Before-and-after change records:
= Beginning of Section =

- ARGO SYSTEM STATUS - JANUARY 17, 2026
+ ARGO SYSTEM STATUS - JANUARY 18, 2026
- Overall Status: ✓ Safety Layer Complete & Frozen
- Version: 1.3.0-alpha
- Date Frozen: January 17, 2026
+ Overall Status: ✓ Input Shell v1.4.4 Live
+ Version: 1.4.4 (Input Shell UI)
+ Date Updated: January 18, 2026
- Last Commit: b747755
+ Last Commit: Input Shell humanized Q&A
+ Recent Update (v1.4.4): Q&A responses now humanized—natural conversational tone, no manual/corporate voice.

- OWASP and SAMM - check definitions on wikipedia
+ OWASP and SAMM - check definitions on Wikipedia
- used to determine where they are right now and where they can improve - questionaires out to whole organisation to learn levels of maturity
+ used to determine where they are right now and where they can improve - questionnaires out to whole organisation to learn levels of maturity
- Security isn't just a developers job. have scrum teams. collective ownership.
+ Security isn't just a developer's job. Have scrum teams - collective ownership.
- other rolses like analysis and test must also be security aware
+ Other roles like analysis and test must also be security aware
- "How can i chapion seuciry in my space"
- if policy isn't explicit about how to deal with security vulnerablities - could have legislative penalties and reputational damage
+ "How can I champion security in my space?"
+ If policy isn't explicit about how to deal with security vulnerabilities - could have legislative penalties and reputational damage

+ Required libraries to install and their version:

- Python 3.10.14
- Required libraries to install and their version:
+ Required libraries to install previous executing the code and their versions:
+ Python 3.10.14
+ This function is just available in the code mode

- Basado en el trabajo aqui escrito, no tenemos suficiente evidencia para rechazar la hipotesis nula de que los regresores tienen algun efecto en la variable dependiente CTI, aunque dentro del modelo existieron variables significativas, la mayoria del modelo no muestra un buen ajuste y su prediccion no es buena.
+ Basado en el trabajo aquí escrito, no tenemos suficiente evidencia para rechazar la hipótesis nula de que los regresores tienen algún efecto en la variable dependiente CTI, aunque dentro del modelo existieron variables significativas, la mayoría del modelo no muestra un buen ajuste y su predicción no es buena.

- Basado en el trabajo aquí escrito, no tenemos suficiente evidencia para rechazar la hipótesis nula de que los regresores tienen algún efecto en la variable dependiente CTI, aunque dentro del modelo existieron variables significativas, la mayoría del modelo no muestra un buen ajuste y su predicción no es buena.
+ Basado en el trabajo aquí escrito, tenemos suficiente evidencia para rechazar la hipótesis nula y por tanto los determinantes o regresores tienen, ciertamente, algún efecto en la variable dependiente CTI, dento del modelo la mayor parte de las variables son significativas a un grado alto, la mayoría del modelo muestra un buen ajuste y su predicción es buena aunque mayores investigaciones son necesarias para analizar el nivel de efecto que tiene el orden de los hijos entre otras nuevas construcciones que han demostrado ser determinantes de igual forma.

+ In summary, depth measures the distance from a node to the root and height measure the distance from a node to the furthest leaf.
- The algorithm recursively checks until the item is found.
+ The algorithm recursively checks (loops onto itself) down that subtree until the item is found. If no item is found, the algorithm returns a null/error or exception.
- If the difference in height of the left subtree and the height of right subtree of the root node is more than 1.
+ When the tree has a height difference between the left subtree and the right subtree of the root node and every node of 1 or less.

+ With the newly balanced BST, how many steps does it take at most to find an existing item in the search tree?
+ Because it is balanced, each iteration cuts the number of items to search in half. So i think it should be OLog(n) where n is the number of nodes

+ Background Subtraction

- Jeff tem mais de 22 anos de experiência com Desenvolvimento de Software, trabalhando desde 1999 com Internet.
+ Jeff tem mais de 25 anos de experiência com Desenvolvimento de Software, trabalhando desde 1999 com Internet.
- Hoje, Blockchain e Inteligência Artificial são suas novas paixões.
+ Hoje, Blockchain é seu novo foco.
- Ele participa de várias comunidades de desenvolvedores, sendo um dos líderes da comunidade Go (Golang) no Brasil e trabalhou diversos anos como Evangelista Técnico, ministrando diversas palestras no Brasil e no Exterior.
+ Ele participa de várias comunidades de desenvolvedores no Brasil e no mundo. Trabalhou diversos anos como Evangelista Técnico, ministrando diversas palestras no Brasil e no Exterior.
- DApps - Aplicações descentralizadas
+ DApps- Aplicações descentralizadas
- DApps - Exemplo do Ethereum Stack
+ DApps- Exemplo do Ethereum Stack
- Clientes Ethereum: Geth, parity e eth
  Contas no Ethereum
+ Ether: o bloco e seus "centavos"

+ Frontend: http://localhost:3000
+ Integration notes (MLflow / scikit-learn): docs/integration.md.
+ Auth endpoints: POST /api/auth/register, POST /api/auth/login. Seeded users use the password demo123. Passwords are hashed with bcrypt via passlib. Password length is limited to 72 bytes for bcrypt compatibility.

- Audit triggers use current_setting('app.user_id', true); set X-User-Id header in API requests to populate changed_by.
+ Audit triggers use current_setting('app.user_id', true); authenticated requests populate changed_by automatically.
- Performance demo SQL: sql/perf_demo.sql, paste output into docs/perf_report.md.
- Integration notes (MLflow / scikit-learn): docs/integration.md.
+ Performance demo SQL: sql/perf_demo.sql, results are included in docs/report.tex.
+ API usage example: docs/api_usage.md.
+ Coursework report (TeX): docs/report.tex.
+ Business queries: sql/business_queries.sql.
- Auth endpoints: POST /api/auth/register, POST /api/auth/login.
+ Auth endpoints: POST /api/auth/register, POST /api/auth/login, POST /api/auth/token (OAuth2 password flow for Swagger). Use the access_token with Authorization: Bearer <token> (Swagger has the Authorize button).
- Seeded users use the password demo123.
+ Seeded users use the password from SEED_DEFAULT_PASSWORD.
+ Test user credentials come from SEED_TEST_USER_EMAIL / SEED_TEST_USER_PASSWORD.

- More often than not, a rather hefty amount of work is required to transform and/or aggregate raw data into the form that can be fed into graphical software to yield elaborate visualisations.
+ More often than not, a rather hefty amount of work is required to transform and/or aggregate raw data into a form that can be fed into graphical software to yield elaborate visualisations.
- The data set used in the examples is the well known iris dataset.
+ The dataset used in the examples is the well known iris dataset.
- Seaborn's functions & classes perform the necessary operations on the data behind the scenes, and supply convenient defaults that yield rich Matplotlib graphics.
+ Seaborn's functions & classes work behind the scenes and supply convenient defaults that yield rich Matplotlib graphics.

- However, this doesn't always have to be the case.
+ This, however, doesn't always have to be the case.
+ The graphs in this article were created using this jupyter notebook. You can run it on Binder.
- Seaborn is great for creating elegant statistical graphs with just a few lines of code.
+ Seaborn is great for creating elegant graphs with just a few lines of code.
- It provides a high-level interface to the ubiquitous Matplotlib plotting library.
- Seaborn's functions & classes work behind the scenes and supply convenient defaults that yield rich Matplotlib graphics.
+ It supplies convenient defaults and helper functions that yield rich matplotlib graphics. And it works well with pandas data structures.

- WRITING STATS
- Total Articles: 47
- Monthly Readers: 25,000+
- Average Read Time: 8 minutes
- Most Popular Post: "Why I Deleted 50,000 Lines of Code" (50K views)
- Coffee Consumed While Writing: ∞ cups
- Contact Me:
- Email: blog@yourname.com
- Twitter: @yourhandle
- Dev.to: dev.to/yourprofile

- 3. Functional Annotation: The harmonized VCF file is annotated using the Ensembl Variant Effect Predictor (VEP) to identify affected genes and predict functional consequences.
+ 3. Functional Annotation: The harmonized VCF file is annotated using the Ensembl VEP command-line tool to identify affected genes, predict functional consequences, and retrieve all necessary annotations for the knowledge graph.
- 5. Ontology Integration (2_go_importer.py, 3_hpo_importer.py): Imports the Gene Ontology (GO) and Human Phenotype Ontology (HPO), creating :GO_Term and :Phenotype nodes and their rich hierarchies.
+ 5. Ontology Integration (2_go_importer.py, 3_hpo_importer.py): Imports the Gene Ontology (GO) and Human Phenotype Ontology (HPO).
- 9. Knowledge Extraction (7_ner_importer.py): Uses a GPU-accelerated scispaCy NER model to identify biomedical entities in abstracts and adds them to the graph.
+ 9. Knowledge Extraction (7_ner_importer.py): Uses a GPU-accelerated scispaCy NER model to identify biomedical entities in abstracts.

= End of Section =

## Your goal
Each line from the top of the data, up to and including the line that contains "can i chapion", should be set down exactly.

## Task result
- ARGO SYSTEM STATUS - JANUARY 17, 2026
+ ARGO SYSTEM STATUS - JANUARY 18, 2026
- Overall Status: ✓ Safety Layer Complete & Frozen
- Version: 1.3.0-alpha
- Date Frozen: January 17, 2026
+ Overall Status: ✓ Input Shell v1.4.4 Live
+ Version: 1.4.4 (Input Shell UI)
+ Date Updated: January 18, 2026
- Last Commit: b747755
+ Last Commit: Input Shell humanized Q&A
+ Recent Update (v1.4.4): Q&A responses now humanized—natural conversational tone, no manual/corporate voice.

- OWASP and SAMM - check definitions on wikipedia
+ OWASP and SAMM - check definitions on Wikipedia
- used to determine where they are right now and where they can improve - questionaires out to whole organisation to learn levels of maturity
+ used to determine where they are right now and where they can improve - questionnaires out to whole organisation to learn levels of maturity
- Security isn't just a developers job. have scrum teams. collective ownership.
+ Security isn't just a developer's job. Have scrum teams - collective ownership.
- other rolses like analysis and test must also be security aware
+ Other roles like analysis and test must also be security aware
- "How can i chapion seuciry in my space"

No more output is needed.